Death defiance. It’s one of the more radical dynamics in mystical as well as magickal practice. Much of our awareness of life is touched by our awareness of our own mortality, and no matter what we are doing or how we live, we all have some sense of where we stand with death.
Death is everyone’s companion, but we don’t all relate to it in the same way. Some feel more at peace with it than others, but wherever you have come to stand with it, everything else in your life is colored by that.
Now one of the most defining dimensions of our perception, and thus our experience of life as a whole, is our sense of the immediacy of anything. We perceive those things we feel we are in immediate relationship with much more clearly than those things that we feel we will only encounter later, like say the immediacy of lunch versus the possibility of a dinner we might have two weeks from now.

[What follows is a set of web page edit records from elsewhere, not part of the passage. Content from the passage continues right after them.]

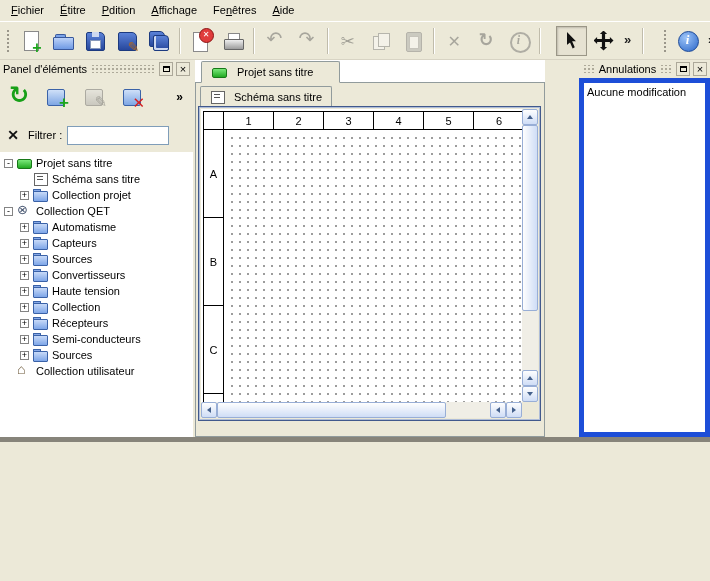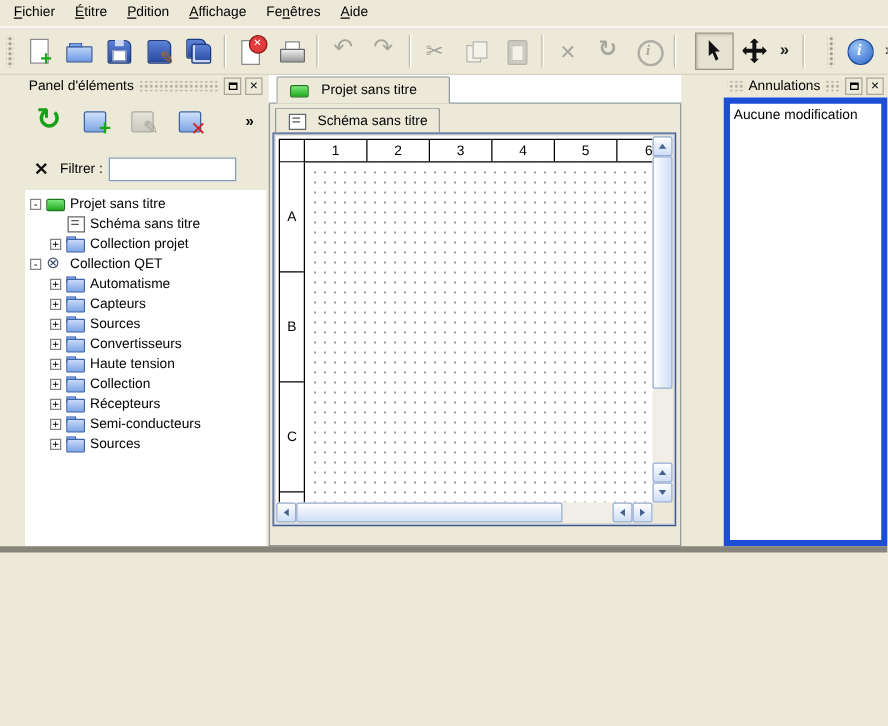--- a/index.html
+++ b/index.html
@@ -66,7 +66,7 @@
 
   
   .dock { display:flex; flex-direction:column; min-height:0; }
-  .dock.left { width:193px; flex:none;margin-left:20px; }
+  .dock.left { width:193px; flex:none; }
   .dock.right { width:163px; flex:none;padding-left:32px; }
   .dock-title { height:18px; flex:none; display:flex; align-items:center; gap:3px; padding:0 3px; }
   .dock-grip { flex:1; height:8px; background-image:radial-gradient(#aeaa9a 1px, transparent 1.2px); background-size:4px 4px; background-position:1px 2px; }

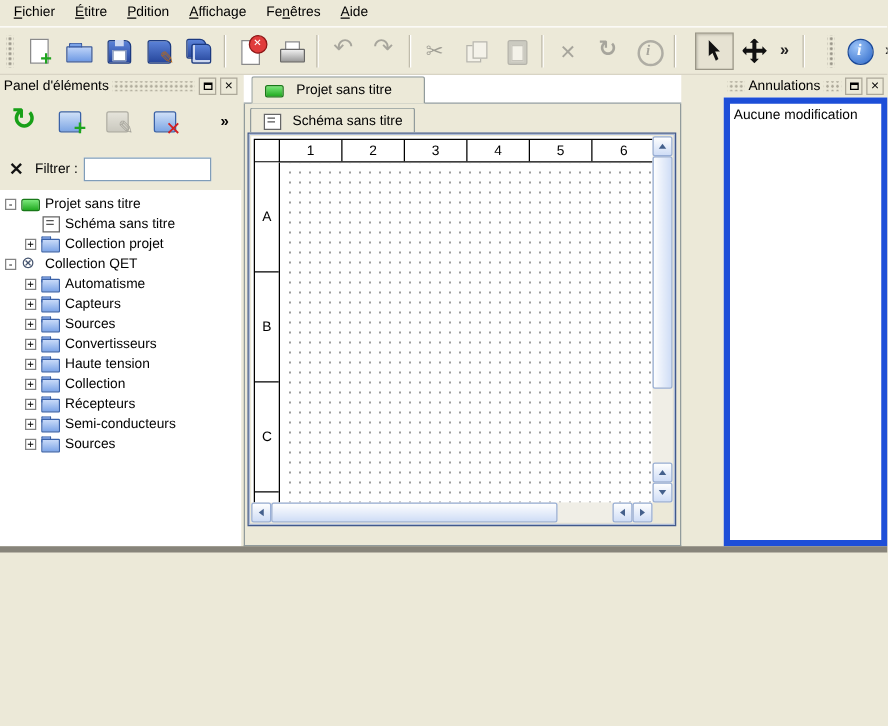--- a/index.html
+++ b/index.html
@@ -327,6 +327,11 @@
             <span class="ti ti-folder"></span>
             <span class="tree-label">Sources</span>
           </div>
+          <div class="tree-item" style="padding-left: 4px;">
+            <span class="exp hidden"></span>
+            <span class="ti ti-home"></span>
+            <span class="tree-label">Collection utilisateur</span>
+          </div>
         </div>
     </div>
 

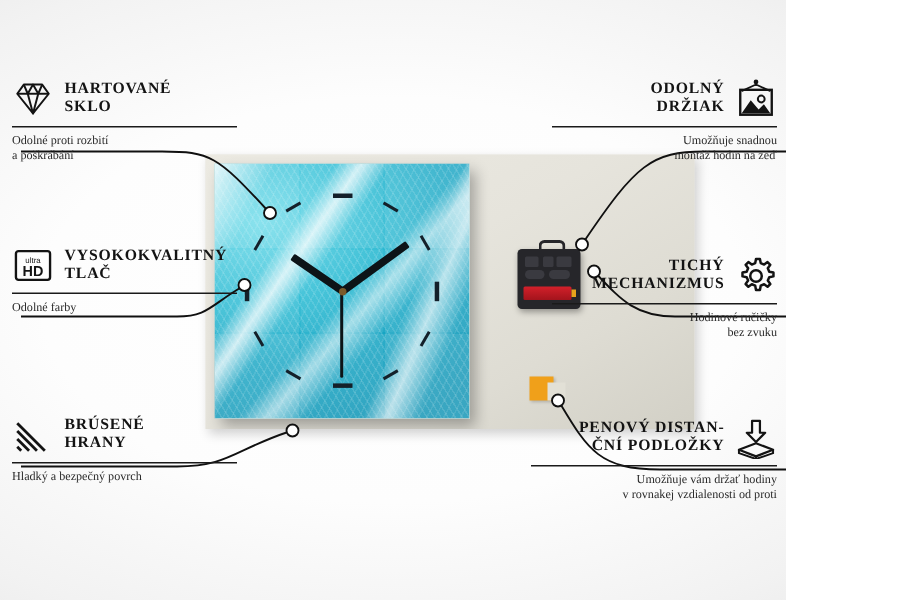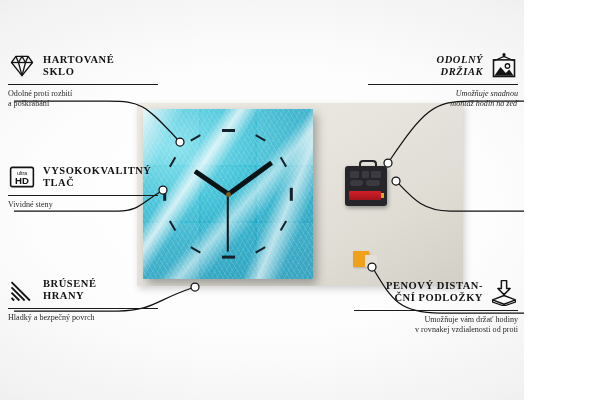--- a/index.html
+++ b/index.html
@@ -225,7 +225,7 @@
     <div class="f-desc">Hladký a bezpečný povrch</div>
   </div>
 
-  <div class="feature right" style="top:52px;font-style:italic;">
+  <div class="feature right" style="top:52px;">
     <div class="f-head">
       <svg class="f-icon" viewBox="0 0 32 32">
         <path d="M16 2 L16 6" stroke="#131313" stroke-width="1.4"></path>

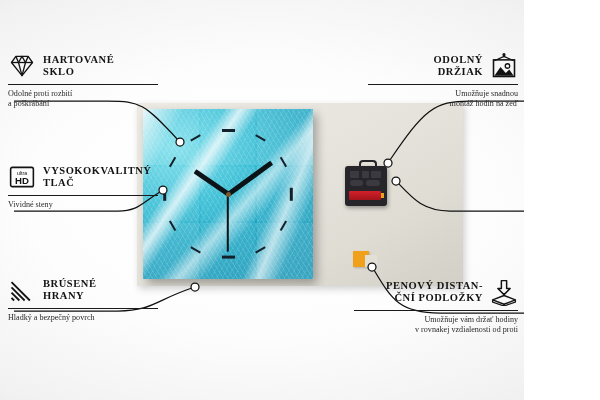--- a/index.html
+++ b/index.html
@@ -245,6 +245,21 @@
     <div class="f-desc">montáž hodin na zeď</div>
   </div>
 
+  <div class="feature right" style="top:170px;">
+    <div class="f-head">
+      <svg class="f-icon" viewBox="0 0 32 32">
+        <path d="M16 3 l3 0 .6 3.2 2.6 1.1 2.6-1.9 2.1 2.1-1.9 2.6 1.1 2.6 3.2 .6 0 3-3.2 .6-1.1 2.6 1.9 2.6-2.1 2.1-2.6-1.9-2.6 1.1-.6 3.2-3 0-.6-3.2-2.6-1.1-2.6 1.9-2.1-2.1 1.9-2.6-1.1-2.6-3.2-.6 0-3 3.2-.6 1.1-2.6-1.9-2.6 2.1-2.1 2.6 1.9 2.6-1.1 .6-3.2 z" fill="none" stroke="#131313" stroke-width="1.9" stroke-linejoin="round"></path>
+        <circle cx="16" cy="16" r="4.4" fill="none" stroke="#131313" stroke-width="1.9"></circle>
+      </svg>
+      <div>
+        <div class="f-title">TICHÝ</div>
+        <div class="f-title">MECHANIZMUS</div>
+      </div>
+    </div>
+    <div class="f-rule"></div>
+    <div class="f-desc">Hodinové ručičky</div>
+    <div class="f-desc">bez zvuku</div>
+  </div>
 
   <div class="feature right" style="top:278px;width:164px;">
     <div class="f-head">

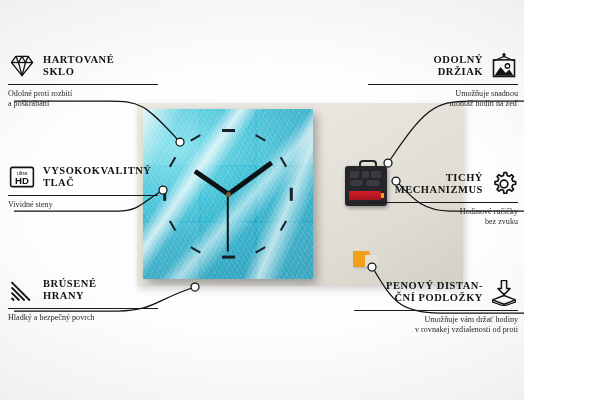--- a/index.html
+++ b/index.html
@@ -203,7 +203,7 @@
       </div>
     </div>
     <div class="f-rule"></div>
-    <div class="f-desc">Vividné steny</div>
+    <div class="f-desc">Odolné farby</div>
   </div>
 
   <div class="feature left" style="top:276px;">

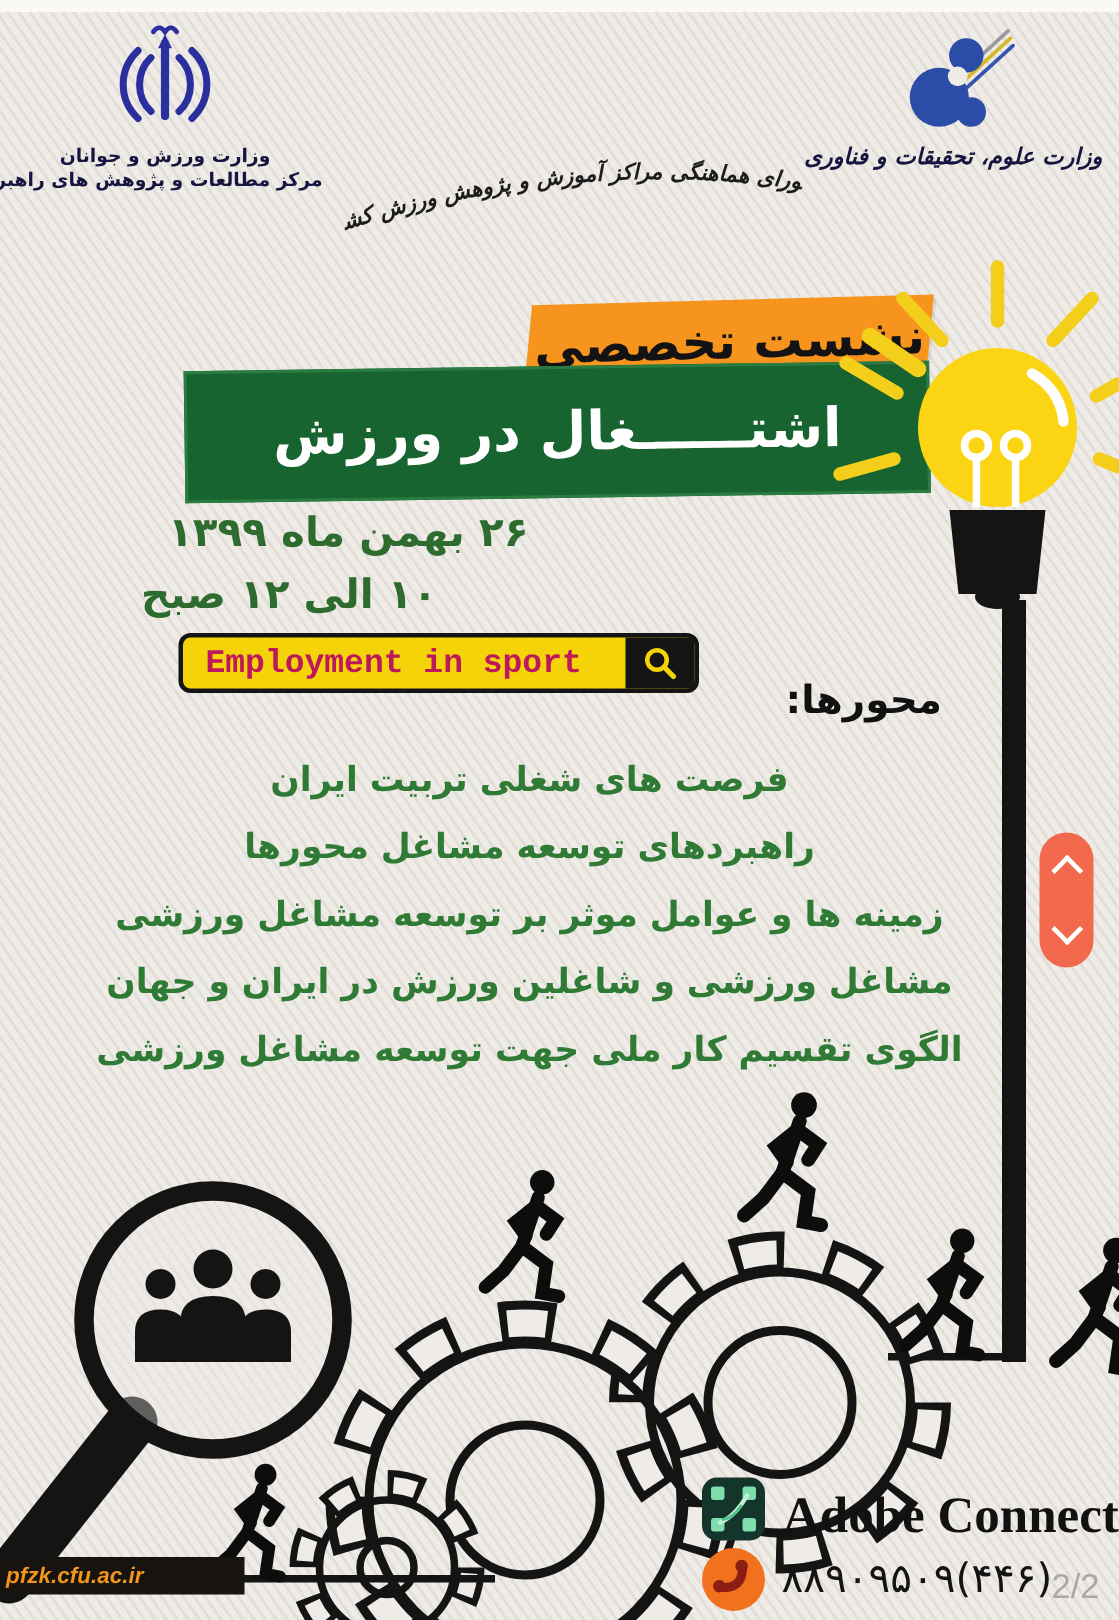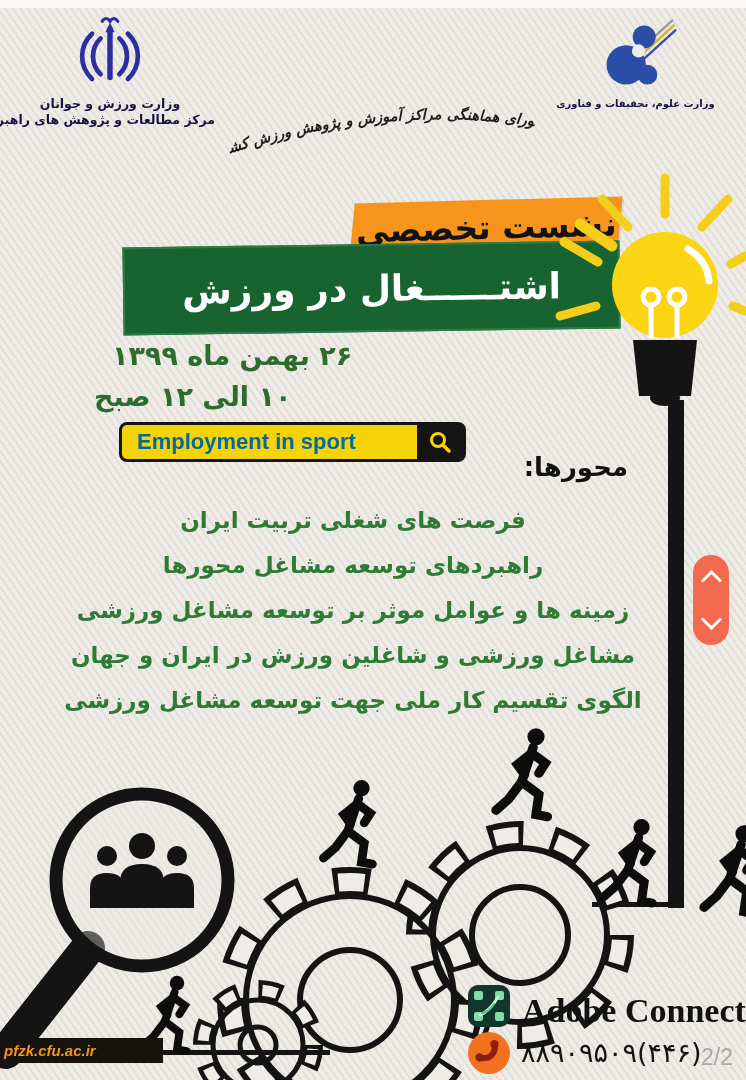--- a/index.html
+++ b/index.html
@@ -17,7 +17,7 @@
   .org-block{width:210px;text-align:center;color:#15153f;}
   .org-block .logo{display:block;margin:0 auto;}
   .org-line{font-size:12.5px;font-weight:bold;line-height:16px;direction:rtl;white-space:nowrap;}
-  .right-org .org-line{font-size:10px;}
+  .right-org .org-line{font-size:15px;font-style:italic;}
   .council{left:220px;top:74px;width:322px;height:98px;}
 
   

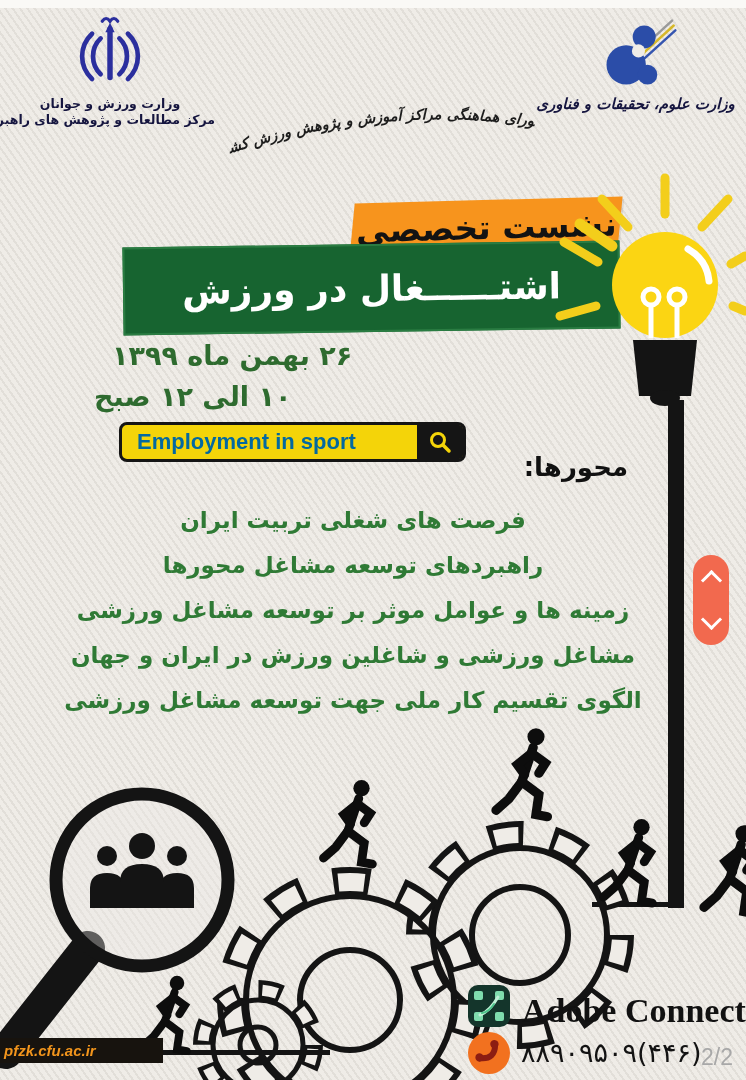--- a/index.html
+++ b/index.html
@@ -44,8 +44,8 @@
     left:119px;top:422px;width:347px;height:40px;background:#f4d409;border:3px solid #151515;
     border-radius:8px;display:flex;align-items:center;z-index:2;box-sizing:border-box;
   }
-  .search .query{flex:1;padding-left:15px;font-family:Liberation Sans, sans-serif;
-    font-size:22px;font-weight:bold;color:#0369a1;}
+  .search .query{flex:1;padding-left:15px;font-family:Liberation Mono, monospace;
+    font-size:22px;font-weight:bold;color:#be185d;}
   .search .btn{width:46px;height:34px;background:#151515;border-radius:0 4px 4px 0;
     display:flex;align-items:center;justify-content:center;}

I have a question for you friends. If death is something that might happen sometime later in your life, then what about life?
Life is what happens while you are making plans. Ah, life also becomes something that happens later? Yes. If death is just some abstract maybe, can life be any different?
So, all experience is “later”? Yes.
Our ancestors had a different relationship to the balance of life and death, and the oldest rituals of death defiance stem from their perception and the context of life as they lived it then.
Concept of heaven and hell? Before notions of heaven and hell. Those came about only later in the age of empires when people could begin to entertain the idea that they had a real reason to think about anything happening later at all.
The underworld was around for the Egyptians and Sumerians. Well, perhaps the way the perception of the underworld changed with time would be illustrative. Originally, the underworld was a place of mystery, and, honestly fear as well. Predators would appear to emerge from it and enter the world, but so did prey.
A place of retribution? Actually no, not a place of retribution at all, just a dimension of death and the unknown. Those who died in previous seasons were entered in sacred caverns and thought to return with the turning of the seasons in ways similar to the hibernation animals. Likewise, the heavens or sky seemed infinite and mysterious. Birds seemed to return from the very air itself.
So this began the sense of split. They knew that birds could die, but they didn’t seem to do the thing that resembled death as it was seen in other animals. When the birds left they couldn’t find their resting places, thus the heavens were perceived as an entirely different plane of existence.
Death and rebirth. Sounds like the Sweeny myth. Maybe it is. It’s hard for anyone these days to say anything for absolute certain, but we have plenty of traces of this history in our language and culture, as well as perceptual inheritance.
Your thoughts are welcome. Be well friends.